A new plan from UBS Wealth Management Americas is succeeding in getting more of the firm’s advisors and clients using formal financial plans.

UBS gave its force of about 7,000 U.S.-based advisors new compensation incentives to use financial plans with clients this year. The plan increases the pay their financial advisors receive when creating those plans, and has resulted in an uptick in their adoption so far this year.

When a UBS advisor creates a plan with a client where they charge $1,000 or more, the advisor is eligible for a 50% pay out rate on that plan, plus 15% of that revenue goes into an expense account to help them fund future business growth. Those incentives, which total 65%, are larger than the typical 30% to 46% regular grid rate payout, Jason Chandler, head of UBS’s Wealth Management Advisor Group, said at a briefing in the firm’s New York office this week.

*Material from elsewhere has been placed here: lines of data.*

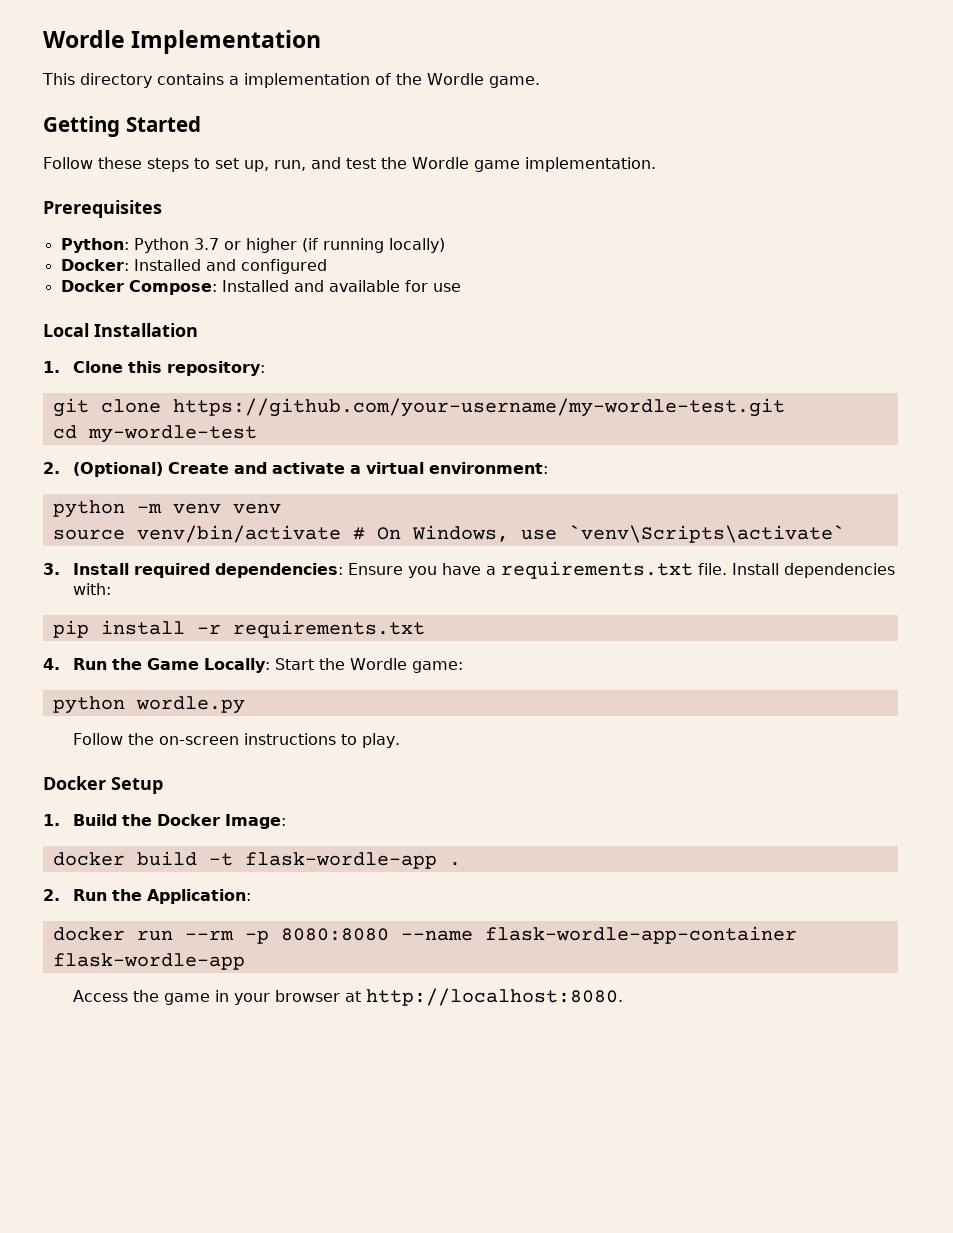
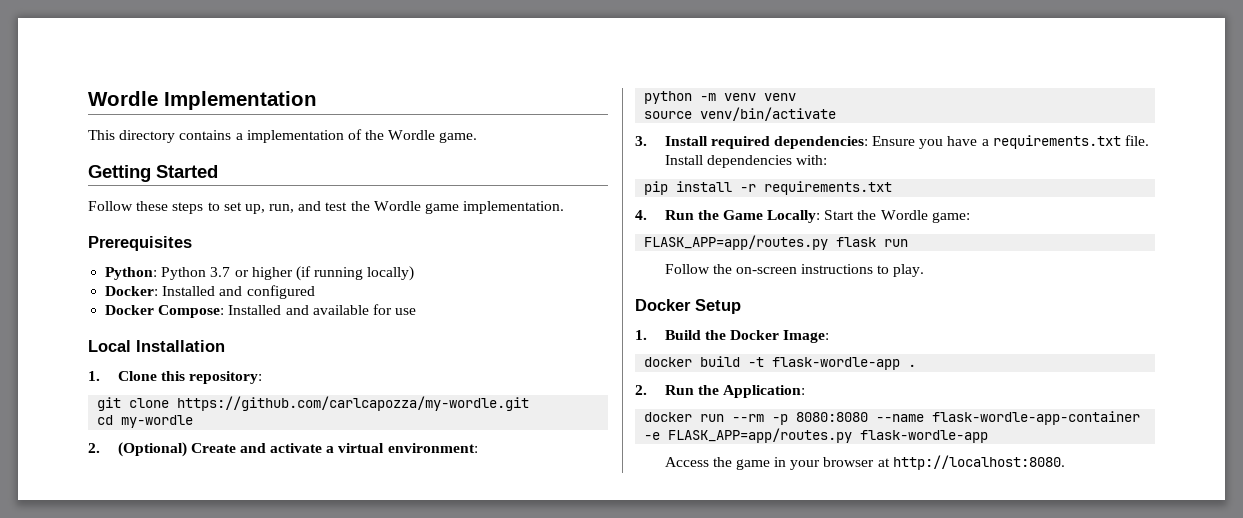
- git clone https://github.com/your-username/my-wordle-test.git
+ git clone https://github.com/carlcapozza/my-wordle.git
- cd my-wordle-test
+ cd my-wordle
- source venv/bin/activate # On Windows, use `venv\Scripts\activate`
+ source venv/bin/activate
- python wordle.py
+ FLASK_APP=app/routes.py flask run
- docker run --rm -p 8080:8080 --name flask-wordle-app-container flask-wordle-app
+ docker run --rm -p 8080:8080 --name flask-wordle-app-container -e FLASK_APP=app/routes.py flask-wordle-app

So far this year, the reception to the change has been positive, according to UBS. The number of advisors charging for this kind of advice has climbed 259% year over year. Financial planning fees in 2013 so far total $2.43 million, up from $880,117 one year ago. UBS leaves it up to advisors how much to charge for creating the financial plans. The average fee charged per plan this year is $4,100.

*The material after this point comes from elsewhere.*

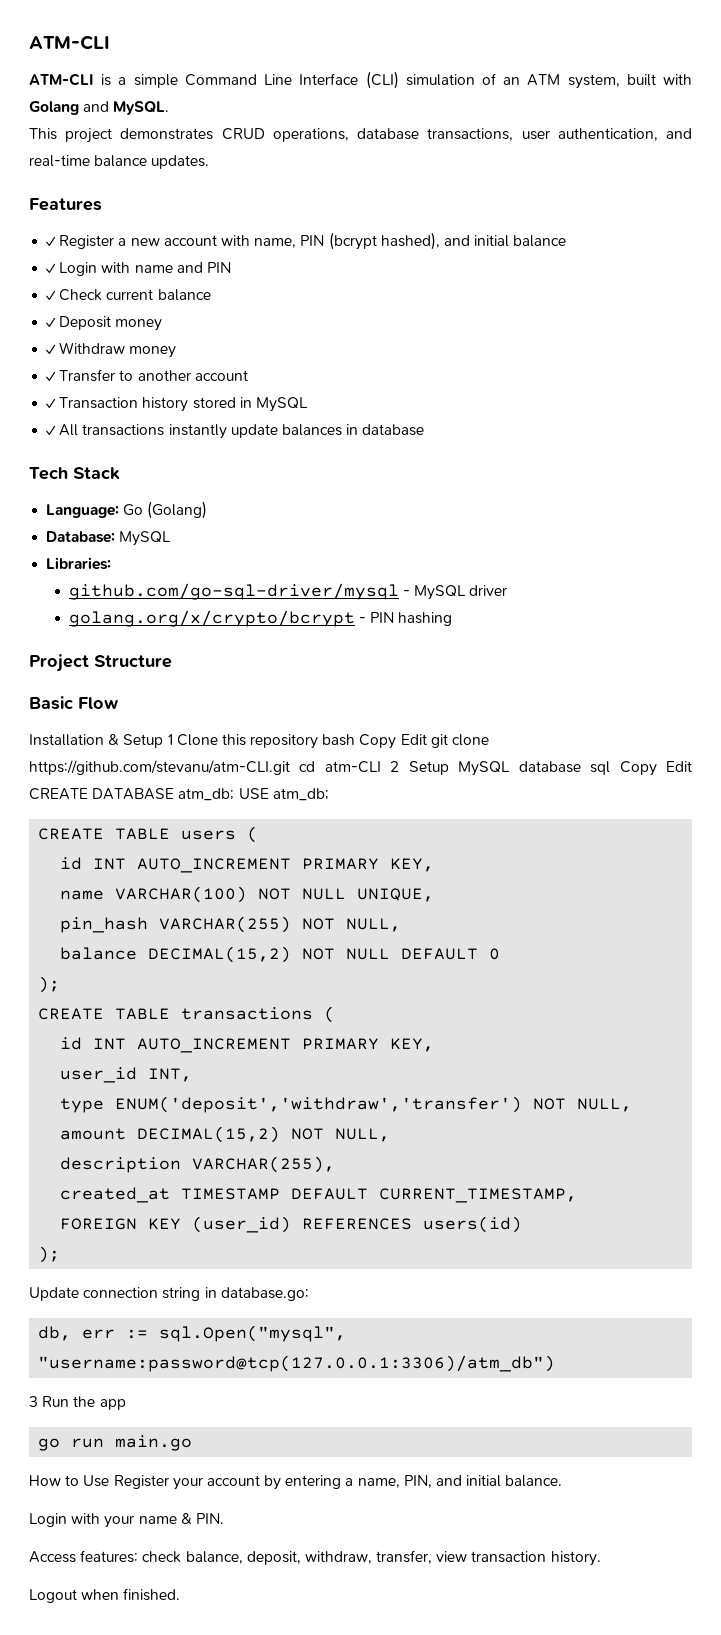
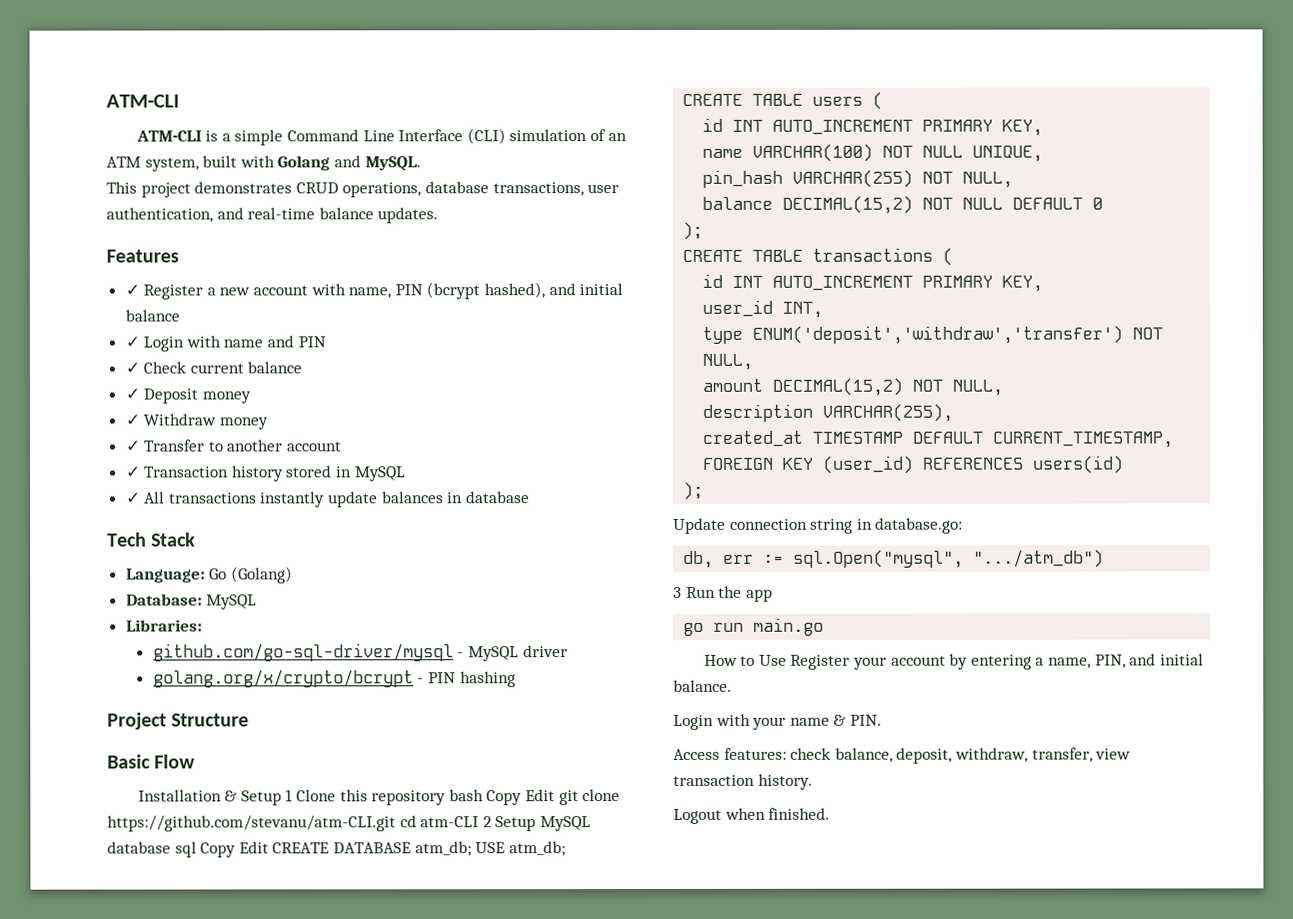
- db, err := sql.Open("mysql", "username:password@tcp(127.0.0.1:3306)/atm_db")
+ db, err := sql.Open("mysql", ".../atm_db")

The new incentives are aimed at helping both advisors and clients outline the goals they have in working with each other, and helping to inspire clients to keep on task when it comes to saving for their children’s college education, paying down their mortgage, saving for retirement and other goals.

“When clients pay for the financial plan, they’re actually much more invested in it, and they’re much more likely to listen to the advice and heed to the advice that’s in it as well,” Chandler said.

The inspiration for emphasizing financial planning came as UBS talked to clients of other firms, particularly registered investment advisors, Chandler admitted. Those clients said they prefer to have a definitive process and plan for their work with advisors.

“They are investing with an RIA because they like the process they’re going through, which is really code for a plan,” Chandler said.

The financial plans are designed to last one to two years before an advisor and client will refresh the plan, and therefore the fees, according to Chandler.

“My belief is that the industry will move a little bit more towards this pay for investment model,” Chandler said, similar to lawyers and CPAs, where clients pay a retainer for advice and then additional fees based on the services they use. That model could work particularly well with the high net worth and ultra high net worth client sets, he said.

“It’s all been positive,” Chandler said of advisors’ reactions to the financial planning incentives. “It puts them in a position to have a deeper conversation with clients.”